It follows from this principle that if we want to identify the health needs of any particular kind of animal, the first thing to do is to study the conditions to which it is exposed in its natural habitat, because we can be sure that these conditions are capable of providing all the essential ingredients for maintaining and promoting health in that species.
In the case of humankind, our basic biologically determined health needs are the same now as they were many thousands of years ago. Biologically, we are the same animal as our pre-farming forebears of, say, 10 000-20 000 years ago – that is, an animal adapted genetically, through evolution, to the hunter-gatherer conditions of life. There have certainly not been a sufficient number of generations of people living in cities to produce a new breed of humanity better adapted genetically than our hunter-gatherer ancestors to urban life.

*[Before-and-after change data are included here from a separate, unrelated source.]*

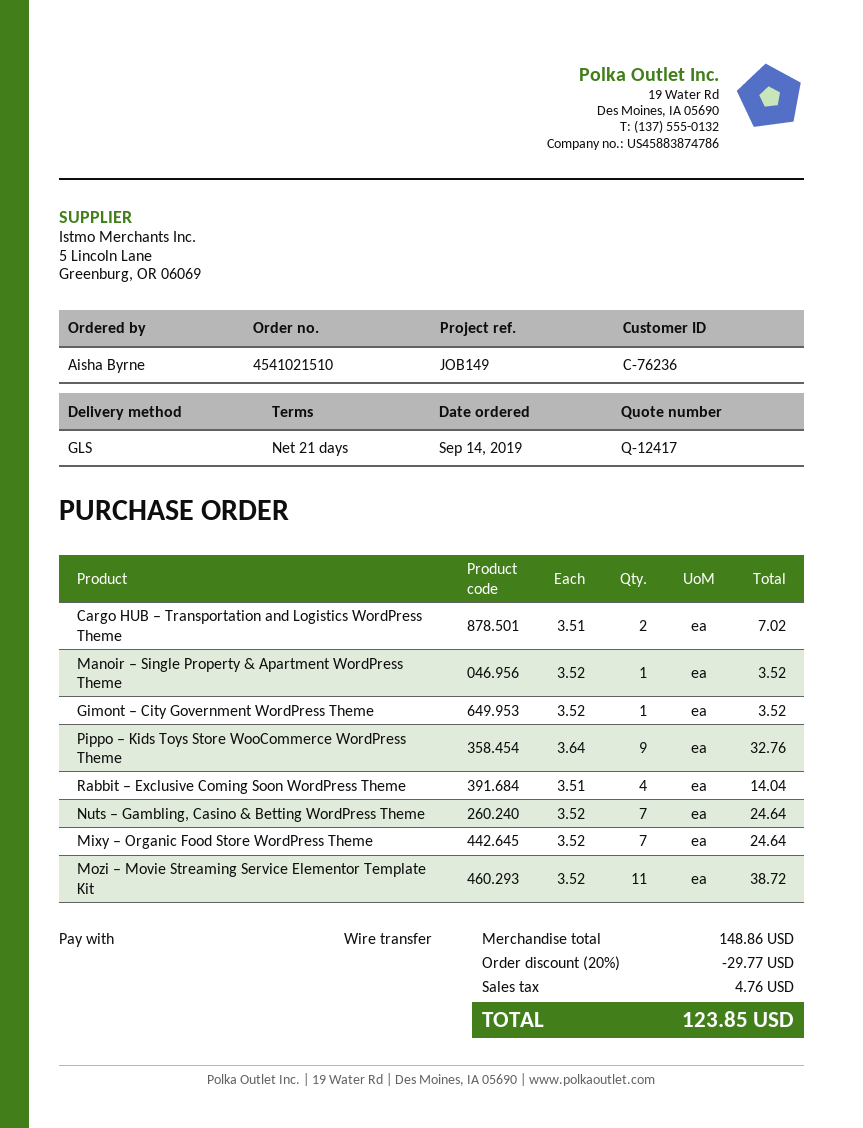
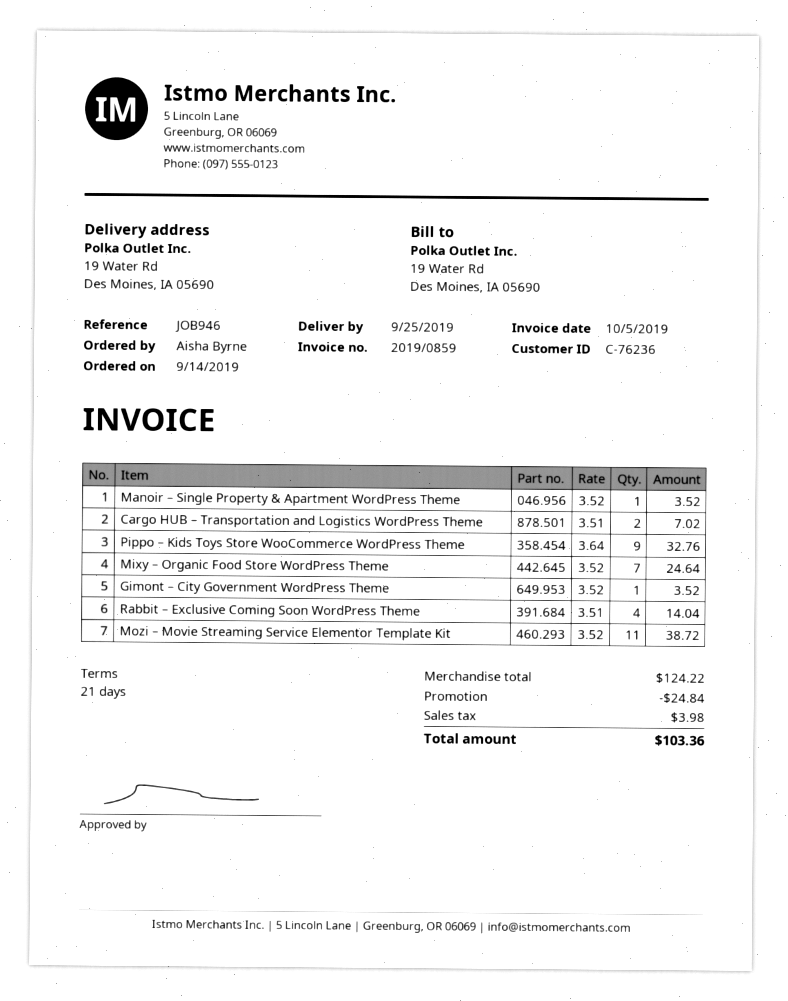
reference: JOB149 -> JOB946
Nuts – Gambling, Casino & Betting WordPress Theme: 7 x 3.52 = 24.64 -> none
subtotal: 148.86 -> 124.22
discount: 29.77 -> 24.84
tax: 4.76 -> 3.98
total: 123.85 -> 103.36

There are countless examples of ill-health in humans resulting from exposure to conditions deviating significantly from those prevailing in the natural habitat of the species.
Universal health needs – physical
The evolutionary health principle clearly applies to a wide range of physical aspects of life conditions in humans. There is no diet better for us than that which was typical for hunter-gatherers, and noise levels much higher or much lower than those typical of the primeval environment are likely to be deleterious for health. It is also clear that the principle is applicable to some aspects of behaviour. For example, health is likely to be impaired if levels and patterns of physical exercise deviate significantly from those of humans in the natural habitat.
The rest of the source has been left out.